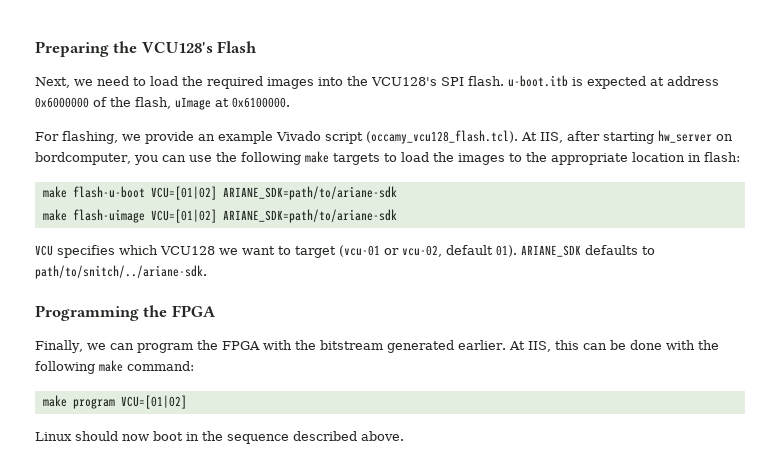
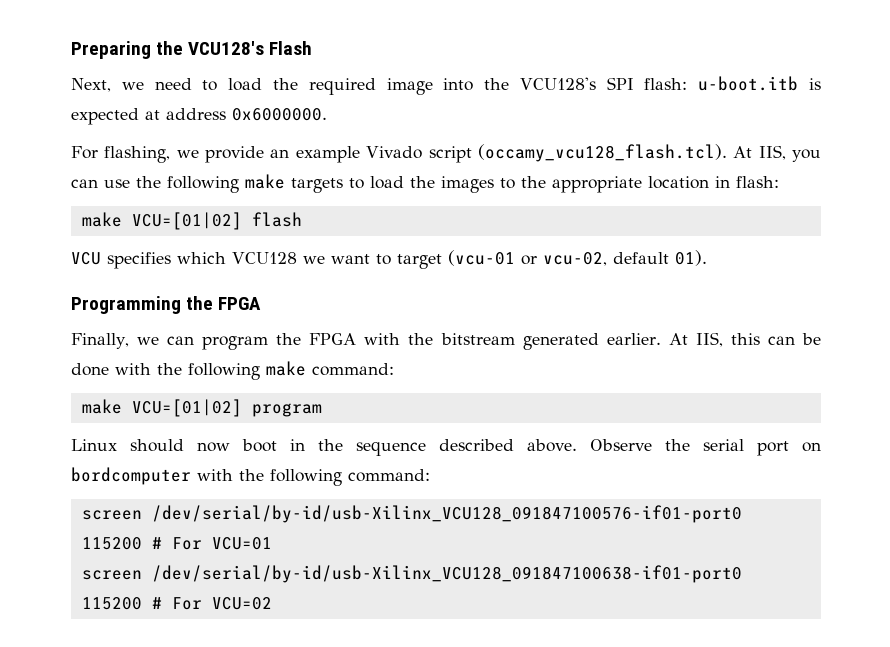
[267,77,314,89] images -> [386,78,433,95] image
[468,76,504,86] flash. -> [644,78,688,90] flash:
[35,97,290,110] 0x6000000 of the flash, uImage at 0x6100000. -> [232,108,327,121] 0x6000000.
[567,130,733,144] [35,152,131,165] after starting hw_server on bordcomputer, -> (786, 152) none
[72,186,397,200] [42,209,397,223] flash-u-boot VCU=[01|02] ARIANE_SDK=path/to/ariane-sdk // make flash-uimage VCU=[01|02] ARIANE_SDK=path/to/ariane-sdk -> [131,212,302,230] VCU=[01|02] flash
[521,245,655,257] [35,265,207,279] ARIANE_SDK defaults to path/to/snitch/../ariane-sdk. -> (707, 258) none
[72,395,187,409] program VCU=[01|02] -> [131,399,322,417] VCU=[01|02] program
(404, 436) none -> [590,439,821,456] [71,467,430,486] [81,505,742,523] [81,537,272,550] [81,565,742,583] [81,597,272,610] Observe the serial port on bordcomputer with the following command: // screen /dev/serial/by-id/usb-Xilinx_VCU128_091847100576-if01-port0 115200 # For VCU=01 // screen /dev/serial/by-id/usb-Xilinx_VCU128_091847100638-if01-port0 115200 # For VCU=02

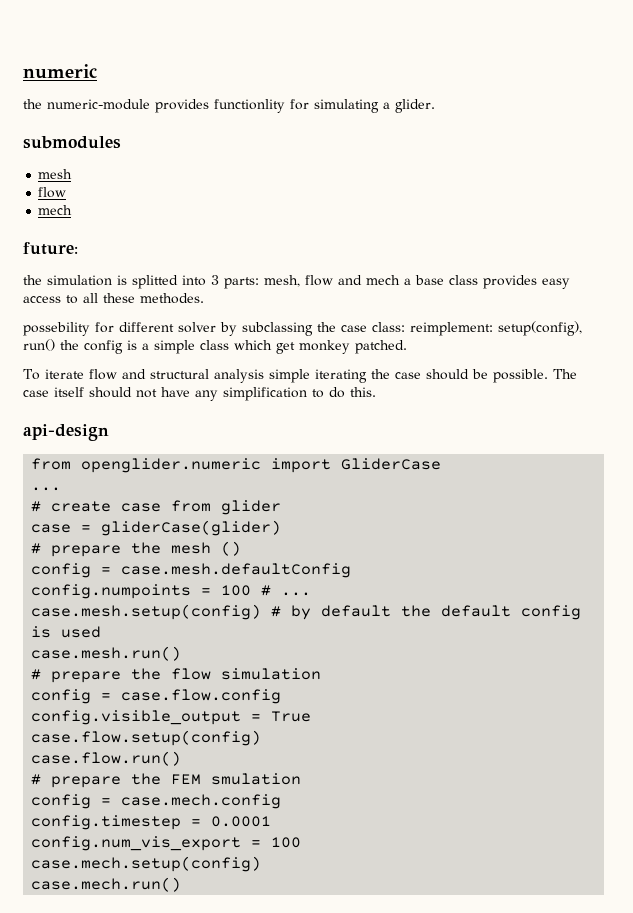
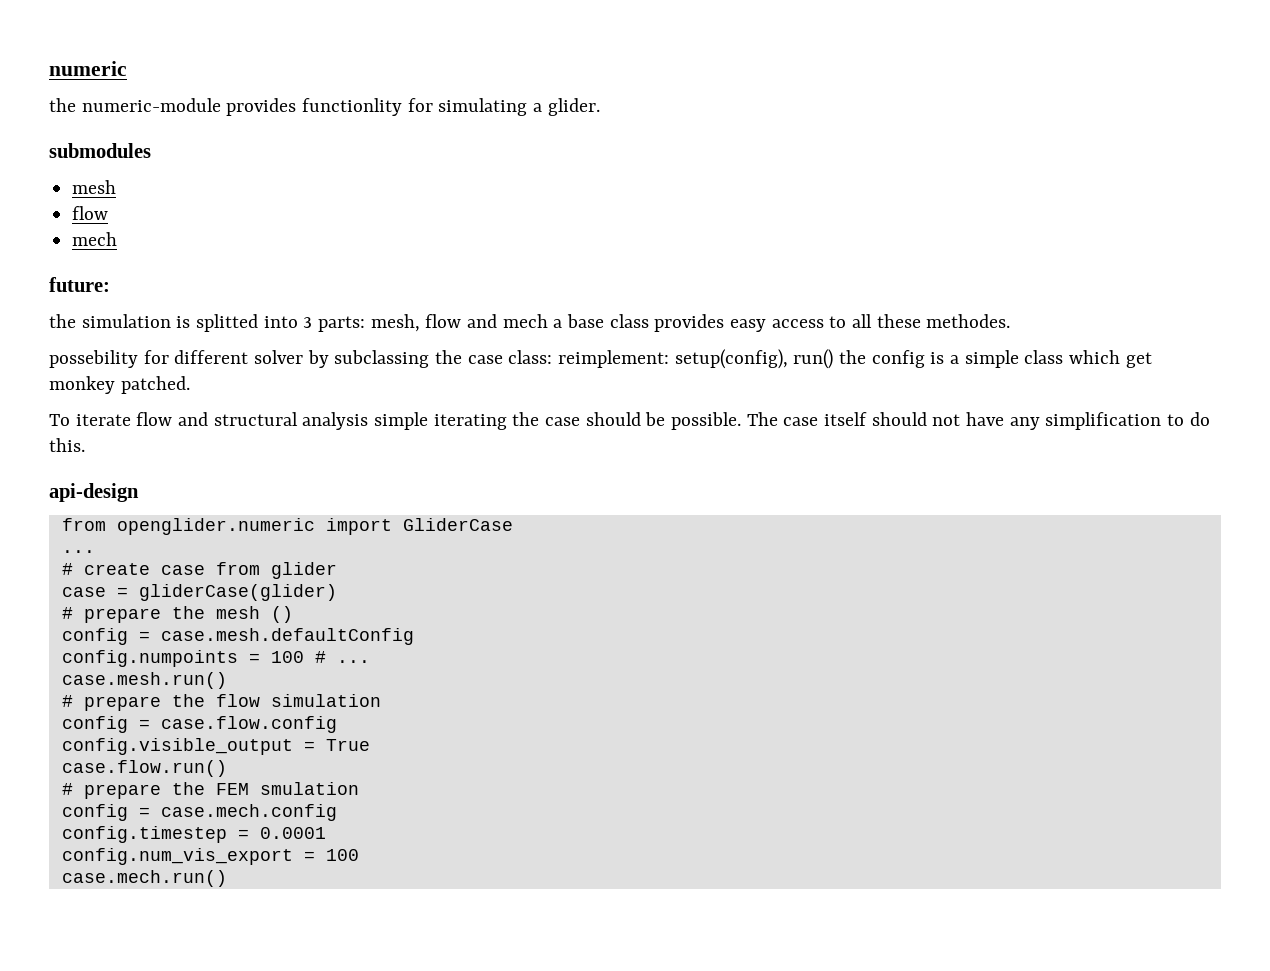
[31,604,582,620] [31,626,102,638] // case.mesh.setup(config) # by default the default config is used -> (370, 661) none
[31,730,262,746] // case.flow.setup(config) -> (370, 745) none
[31,856,262,872] // case.mech.setup(config) -> (359, 855) none

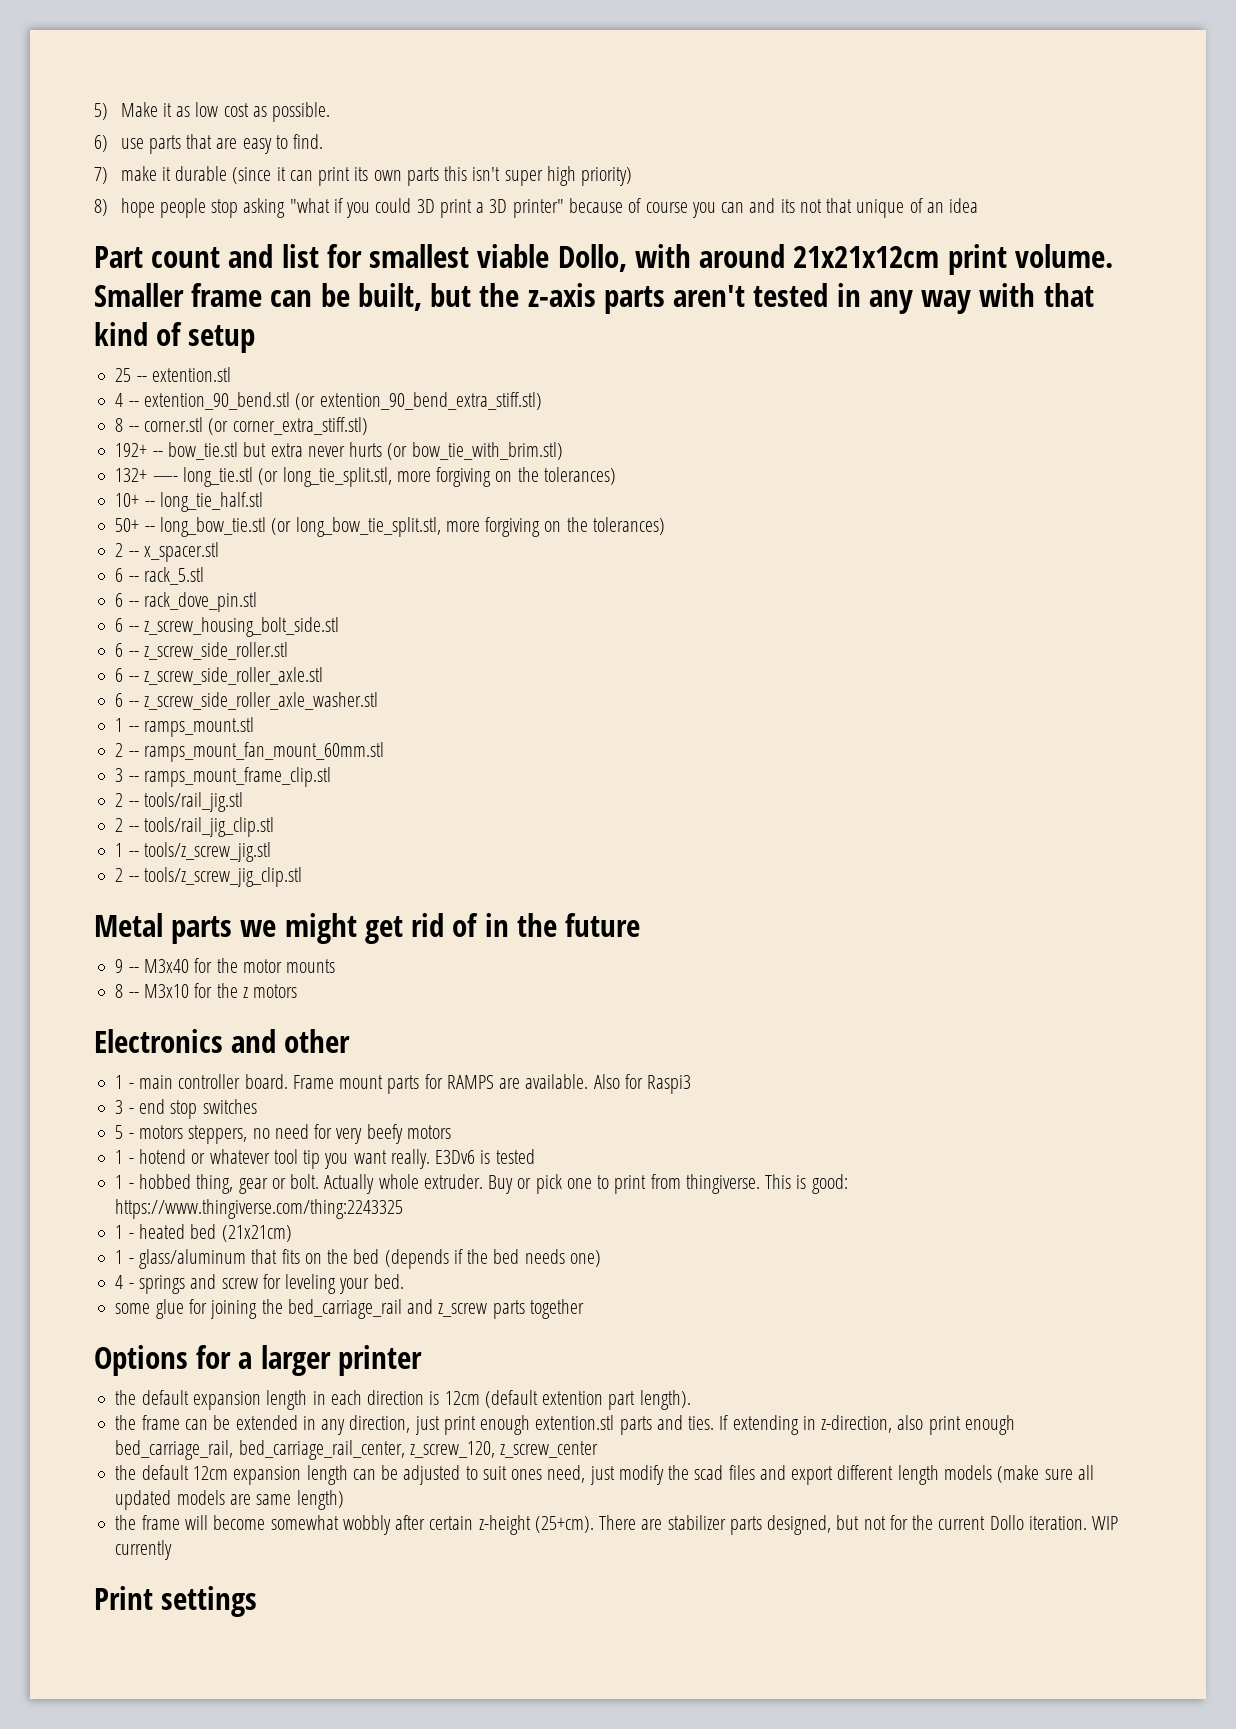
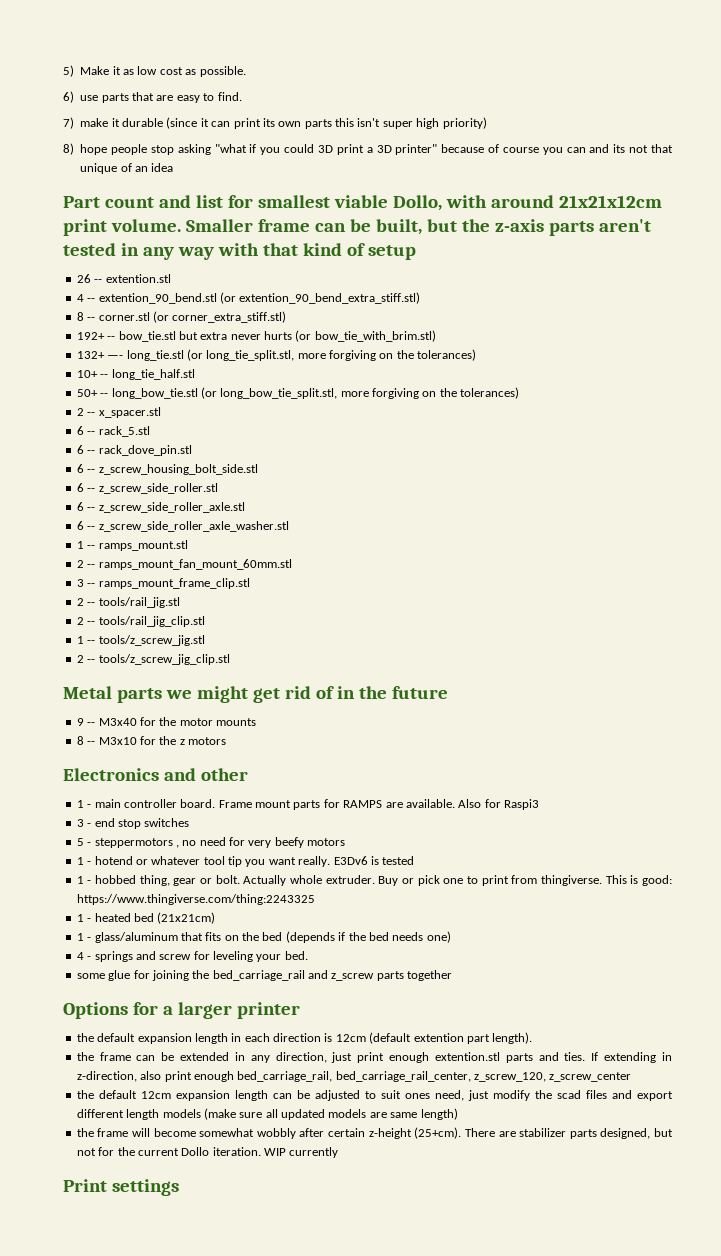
[115,368,132,382] 25 -> [76,274,91,283] 26
[138,1125,248,1144] motors steppers, -> [94,838,179,848] steppermotors ,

• WHAT YOU HAVE TO DO
From the line that has "[468,76,504,86] flash. ->" through the line that has "[72,395,187,409] program VCU=[01|02]", copy every line exactly as it appears above, and leave out all others.

• WRITTEN RESPONSE
[468,76,504,86] flash. -> [644,78,688,90] flash:
[35,97,290,110] 0x6000000 of the flash, uImage at 0x6100000. -> [232,108,327,121] 0x6000000.
[567,130,733,144] [35,152,131,165] after starting hw_server on bordcomputer, -> (786, 152) none
[72,186,397,200] [42,209,397,223] flash-u-boot VCU=[01|02] ARIANE_SDK=path/to/ariane-sdk // make flash-uimage VCU=[01|02] ARIANE_SDK=path/to/ariane-sdk -> [131,212,302,230] VCU=[01|02] flash
[521,245,655,257] [35,265,207,279] ARIANE_SDK defaults to path/to/snitch/../ariane-sdk. -> (707, 258) none
[72,395,187,409] program VCU=[01|02] -> [131,399,322,417] VCU=[01|02] program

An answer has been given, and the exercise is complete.